Issue with load_audio function from UploadFile input #2482

Waligator97420 · 2025-01-03T20:27:39Z

Waligator97420
Jan 3, 2025

Hello everyone.

I am using whisper with FastApi and trying to pass my uploaded file (which is an audio .m4a) to transcribe function.

As suggested in this discussion https://github.com/openai/whisper/discussions/380, I understand that I need to use load_audio function to pass the result to transcribe function because there is a preprocessing by ffmeg behind.

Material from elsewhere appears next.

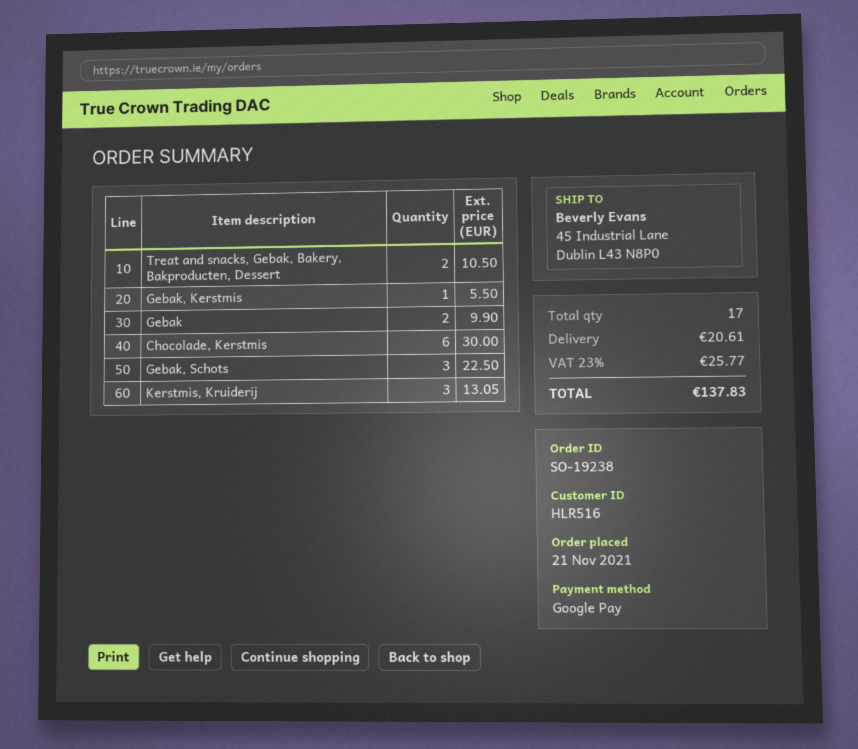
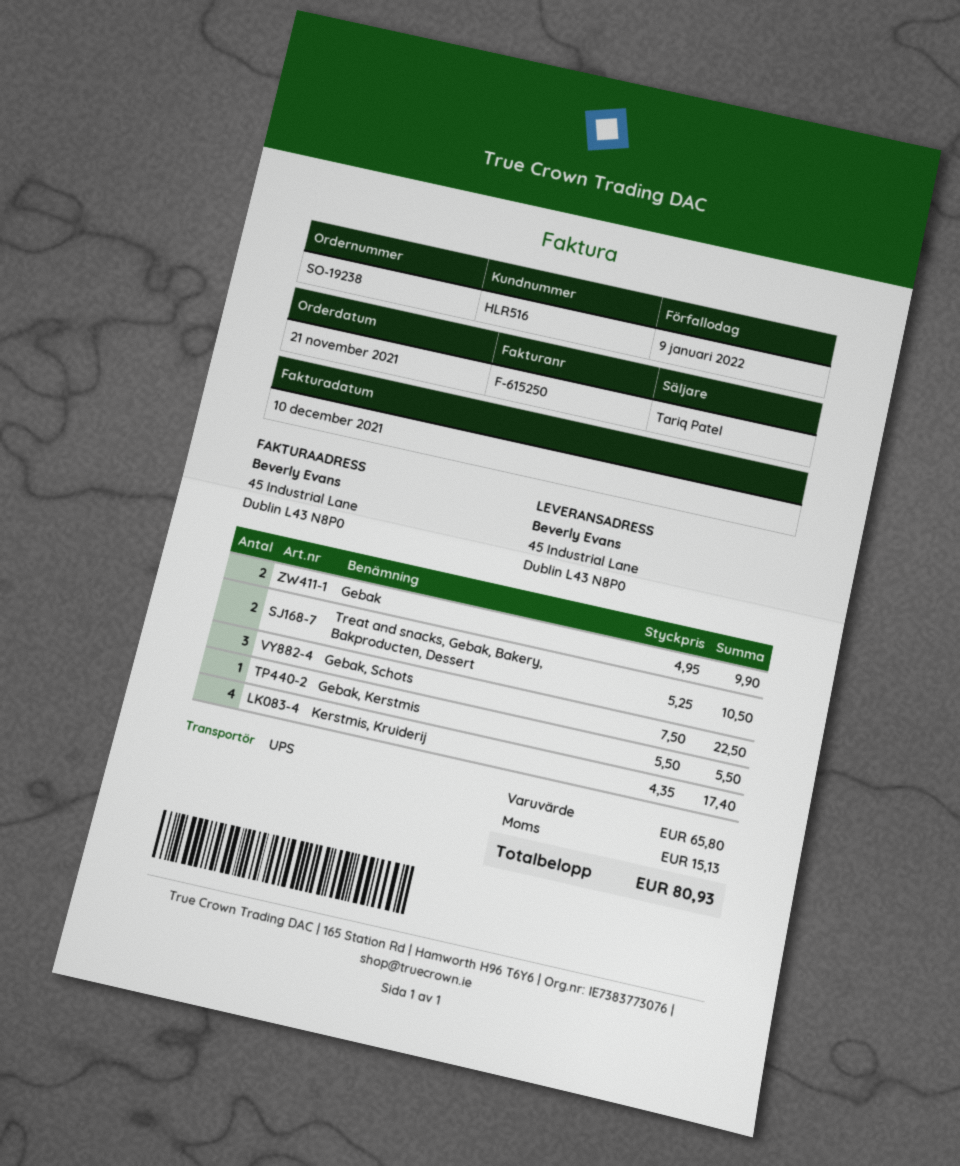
Chocolade, Kerstmis: 6 for 30.00 -> none
Kerstmis, Kruiderij: 3 for 13.05 -> 4 for 17.40
shipping: 20.61 -> none
tax: 25.77 -> 15.13
total: 137.83 -> 80.93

But for a reason that I don't understand, I have an error when ffmpeg command is executed:

Here's my code:

@app.post("/transcribe")
async def transcribe(file: UploadFile):
    audio = await file.read()

    audio_array = load_audio(audio)
    if audio_array is not None and len(audio_array) > 0:
        result = model.transcribe(audio_array)
        return {"text": result["text"]}
    else:
        return {"text": "none"}`

For this one, I've inspire me from the discussion above and the beautiful work of @jianfch which give more logs here https://github.com/jianfch/stable-ts/blob/main/stable_whisper/audio/utils.py

def load_audio(file: Union[str, bytes], sr: int = 16000):
    """
    Open an audio file and read as mono waveform, resampling as necessary

    Parameters
    ----------
    file: (str, bytes)
        The audio file to open or bytes of audio file

    sr: int
        The sample rate to resample the audio if necessary

    Returns
    -------
    A NumPy array containing the audio waveform, in float32 dtype.
    """

    # if isinstance(file, bytes):
    #     inp = file
    #     file = 'pipe:'
    # else:
    #     inp = None

    try:
        # This launches a subprocess to decode audio while down-mixing and resampling as necessary.
        # Requires the ffmpeg CLI package to be installed.
        cmd = [
            "ffmpeg",
            "-nostdin",
            "-threads", "0",
            "-i", file if isinstance(file, str) else "pipe:",
            "-f", "s16le",
            "-ac", "1",
            "-acodec", "pcm_s16le",
            "-ar", str(sr),
            "-"
        ]
        if isinstance(file, str):
            out = subprocess.run(cmd, capture_output=True, check=True).stdout
        else:
            cmd = cmd[:1] + ["-loglevel", "error"] + cmd[1:]
            stdin = subprocess.PIPE if isinstance(file, bytes) else file
            out = subprocess.Popen(cmd, stdout=subprocess.PIPE, stdin=stdin)
            out = out.communicate(input=file if isinstance(file, bytes) else None)[0]
            if not out:
                raise RuntimeError(f"FFmpeg failed to load audio from bytes ({len(file)}).")
    except (subprocess.CalledProcessError, subprocess.SubprocessError) as e:
        raise RuntimeError(f"FFmpeg failed to load audio: {e.stderr.decode()}") from e

    return np.frombuffer(out, np.int16).flatten().astype(np.float32) / 32768.0

Hope someone can help me on it!

I'm a newbie to Pyhton and this is my first discussion.
Sorry if I'm mistaken on some things.

Advait251206 · 2026-06-24T18:35:19Z

Advait251206
Jun 24, 2026

The issue is most likely that you're passing the raw bytes from FastAPI's UploadFile into a version of load_audio() that was originally designed to receive either:

str  # file path

or

bytes  # complete audio file contents

and FFmpeg is failing to decode the data from stdin.

First thing to check

Print:

audio = await file.read()

print(type(audio))
print(len(audio))
print(file.filename)
print(file.content_type)

You should see something like:

<class 'bytes'>
123456
audio.m4a
audio/mp4

If len(audio) is very small or zero, the upload itself may be the problem.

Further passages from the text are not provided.